>>>>>

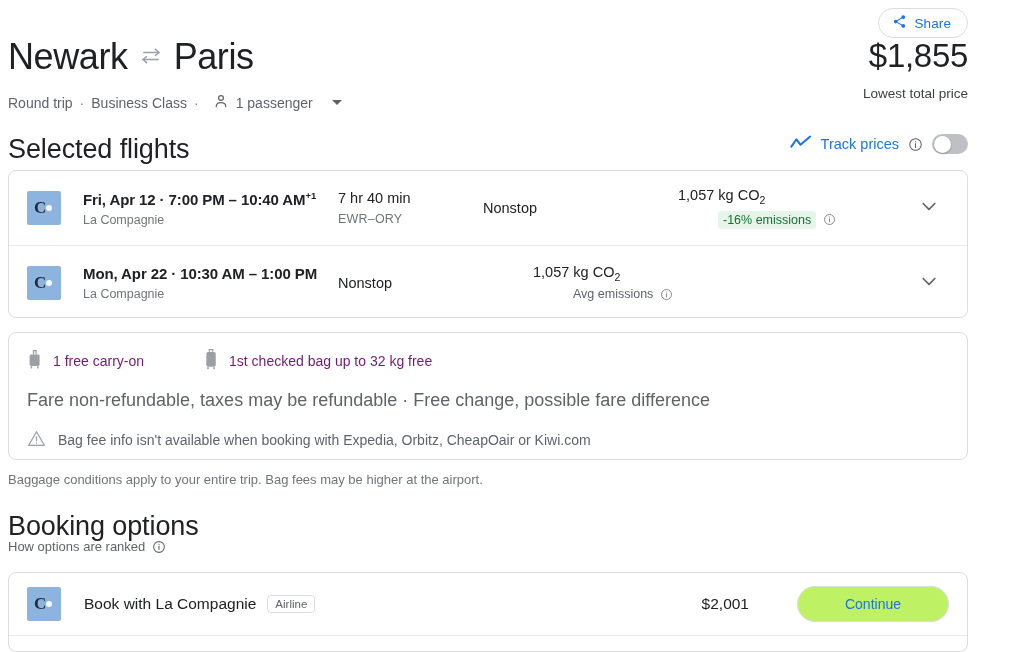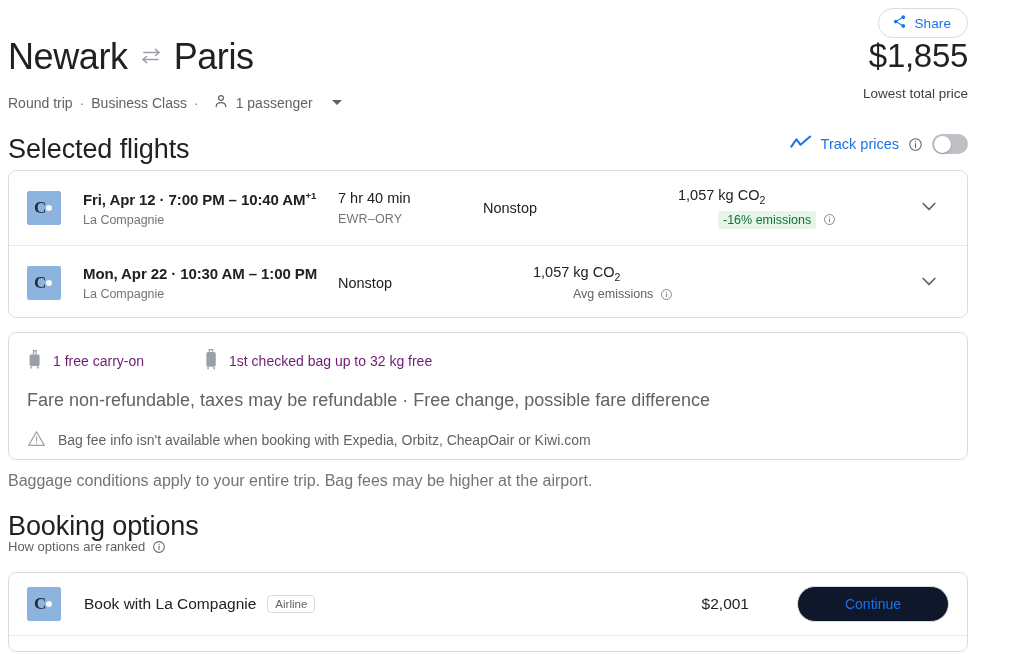--- a/index.html
+++ b/index.html
@@ -117,7 +117,7 @@
   .bag-line2 { font-size: 18px; color: #5f6368; margin-top: 17px; }
   .bag-line3 { display: flex; align-items: center; gap: 12px; font-size: 14px; color: #5f6368; margin-top: 19px; }
 
-  .fineprint { position: absolute; left: 8px; font-size: 16px; color: #70757a; }
+  .fineprint { position: absolute; left: 8px; font-size: 13px; color: #70757a; }
 
   .rank { position: absolute; left: 8px; display: flex; align-items: center; gap: 7px; font-size: 13px; color: #5f6368; }
 

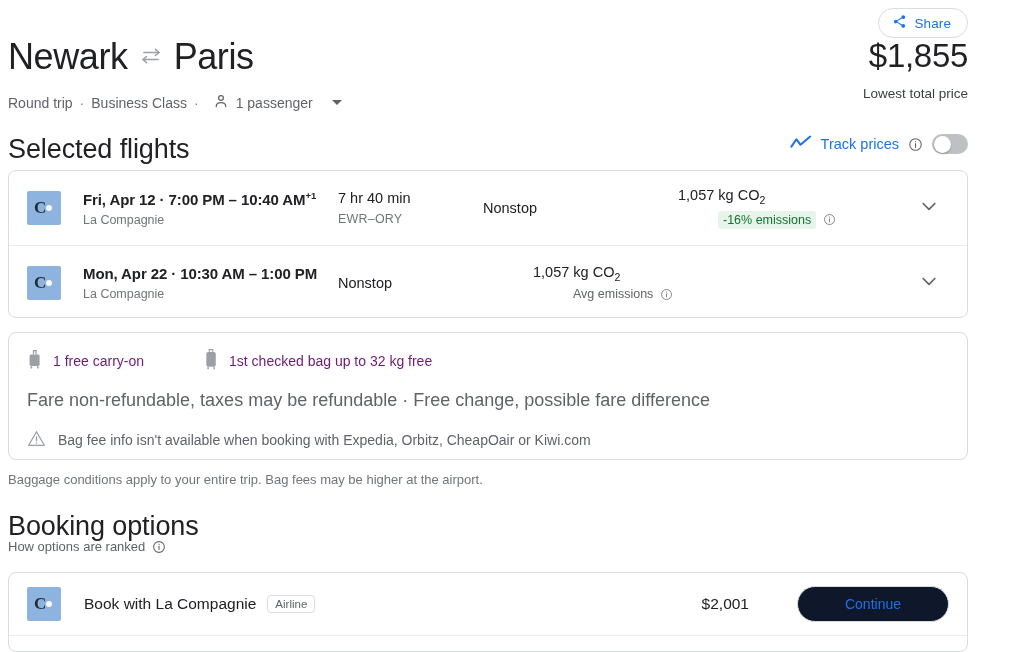--- a/index.html
+++ b/index.html
@@ -131,7 +131,7 @@
   .bk-price { margin-left: auto; font-size: 15.5px; color: #202124; }
   .continue {
     margin-left: 48px; width: 152px; height: 36px;
-    border: 1px solid #dadce0; border-radius: 18px; background: #0f172a;
+    border: 1px solid #dadce0; border-radius: 18px; background: #bef264;
     color: #1a73e8; font-size: 14px; font-weight: 500;
     display: flex; align-items: center; justify-content: center; cursor: pointer;
   }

<<<<<

Using the entries above, state how many lines include the word "radius", with no other words.

RESULT FOR THIS EXERCISE: 2